DIREITO PROCESSUAL CIVIL E BANCÁRIO. RECURSO ESPECIAL. AÇÃO REVISIONAL DE CONTRATO BANCÁRIO. INCIDENTE DE PROCESSO REPETITIVO. JUROS REMUNERATÓRIOS. [...] ORIENTAÇÃO 1 – JUROS REMUNERATÓRIOS. a) As instituições financeiras não se sujeitam à limitação dos juros remuneratórios estipulada na Lei de Usura (Decreto 22.626/33), Súmula 596/STF; b) A estipulação de juros remuneratórios superiores a 12% ao ano, por si só, não indica abusividade; c) São inaplicáveis aos juros remuneratórios dos contratos de mútuo bancário as disposições do art. 591 c/c o art. 406 do CC/02; d) É admitida a revisão das taxas de juros remuneratórios em situações excepcionais, desde que caracterizada a relação de consumo e que a abusividade (capaz de colocar o consumidor em desvantagem exagerada – art. 51, § 1º, do CDC) fique cabalmente demonstrada, ante às peculiaridades do julgamento em concreto. [...] (Recurso Especial n. 1.061.530/RS, Relatora Ministra NANCY ANDRIGHI, SEGUNDA SEÇÃO, julgado em 22/10/2008, DJe 10/03/2009).

Assim, a taxa de juros remuneratórios restou estabelecida em percentual próximo à taxa média informada pelo Banco Central em operações da mesma espécie, o que, associado à natureza do contrato, afasta a alegada abusividade.

A taxa média de juros é informação pública que se encontra disponível no Sistema Gerenciador de Séries Temporais no site1 do Banco Central do Brasil, com simples pesquisa dos indicadores de crédito no mês da contratação.
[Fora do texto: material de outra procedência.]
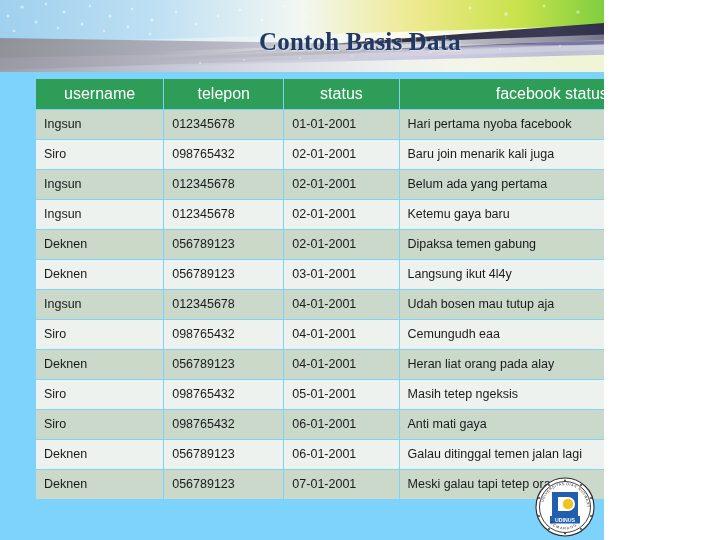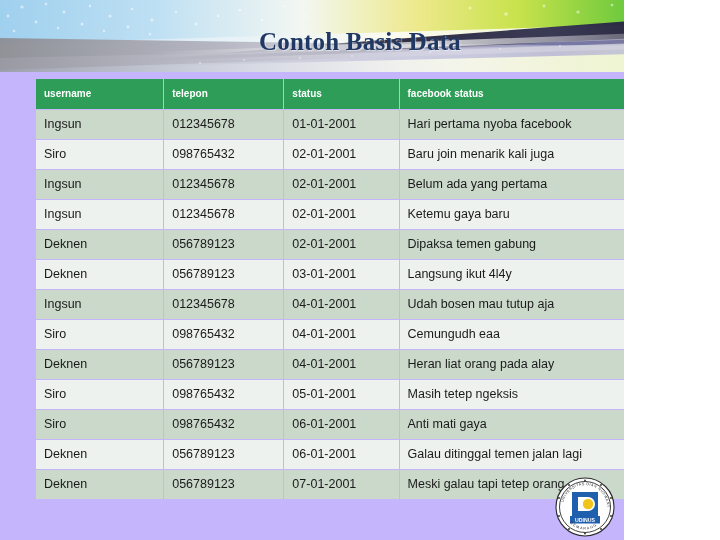--- a/index.html
+++ b/index.html
@@ -17,9 +17,8 @@
     position: relative;
     width: 604px;
     height: 540px;
-    background: #c4b5fd;
+    background: #7dd3fc;
     overflow: hidden;
-    padding-left: 20px;
   }
 
   

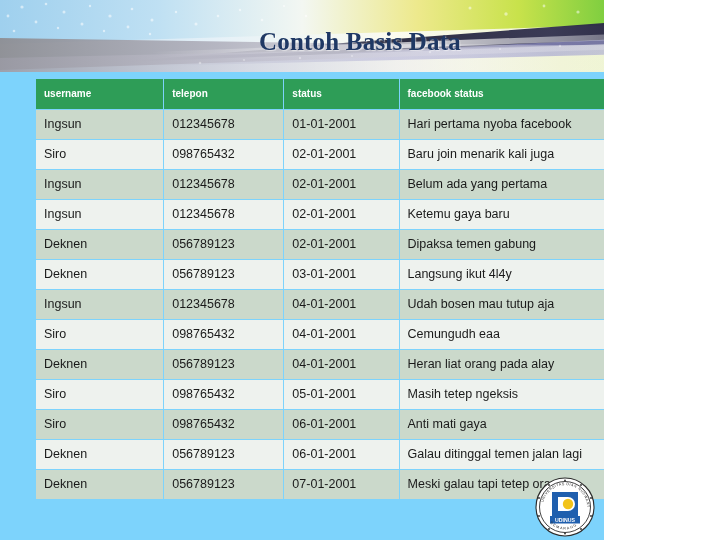--- a/index.html
+++ b/index.html
@@ -74,9 +74,10 @@
   table.db thead th {
     background: #2E9D57;
     color: #ffffff;
-    font-weight: bold;
-    font-size: 10px;
+    font-weight: normal;
+    font-size: 16px;
     height: 19px;
+    text-align: center;
   }
   table.db tbody tr.odd td { background: #CBD9CB; }
   table.db tbody tr.even td { background: #EEF2EE; }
No caso concreto, os juros remuneratórios não se encontram limitados em 12% ao ano, sendo lícita a cobrança dos juros livremente pactuados, sobretudo porquanto inexiste abusividade cabalmente demonstrada, Vejamos:

- Cédula de Crédito Bancário n. 2016081930195105000004, em agosto de 2016 [juros de 1,80% a.m. e de 23,88% a.a. - Evento 3 do originário - doc. "PROCJUDIC3", fls. 29-33], em cotejo com a taxa média de juros (20742 - Taxa média de juros das operações de crédito com recursos livres - Pessoas físicas - Crédito pessoal não consignado) de 132,16% a.a.;

- Cédula de Crédito Bancário n. 2016081930195105000008, em dezembro de 2016 [juros de 1,80 % a.m. e de 23,88% a.a. - Evento 3 do originário - doc. "PROCJUDIC3", fls. 34-8], em cotejo com a taxa média de juros (20742 - Taxa média de juros das operações de crédito com recursos livres - Pessoas físicas - Crédito pessoal não consignado) de 139,79% a.a.;

- Instrumento Particular de Confissão de Dívida com Garantia de Fiança n. 2016081930190475000005, em agosto de 2016 [juros de 1,90 % a.m. e de 25,35% a.a. - Evento 3 do originário - doc. "PROCJUDIC3", fls. 42-5], em cotejo com a taxa média de juros (20743 - Taxa média de juros das operações de crédito com recursos livres - Pessoas físicas - Crédito pessoal não consignado vinculado à composição de dívidas) de 53,14% a.a.;

- Instrumento particular de Confissão de Dívida com Garantia de Fiança n. 2016081930190475000010, em dezembro de 2016 [juros de 1,90 % a.m. e de 25,35% a.a. - Evento 3 do originário - doc. "PROCJUDIC3-4" fls. 48-50 e fl. 1 - respectivamente], em cotejo com a taxa média de juros (20743 - Taxa média de juros das operações de crédito com recursos livres - Pessoas físicas - Crédito pessoal não consignado vinculado à composição de dívidas) de 54,17% a.a..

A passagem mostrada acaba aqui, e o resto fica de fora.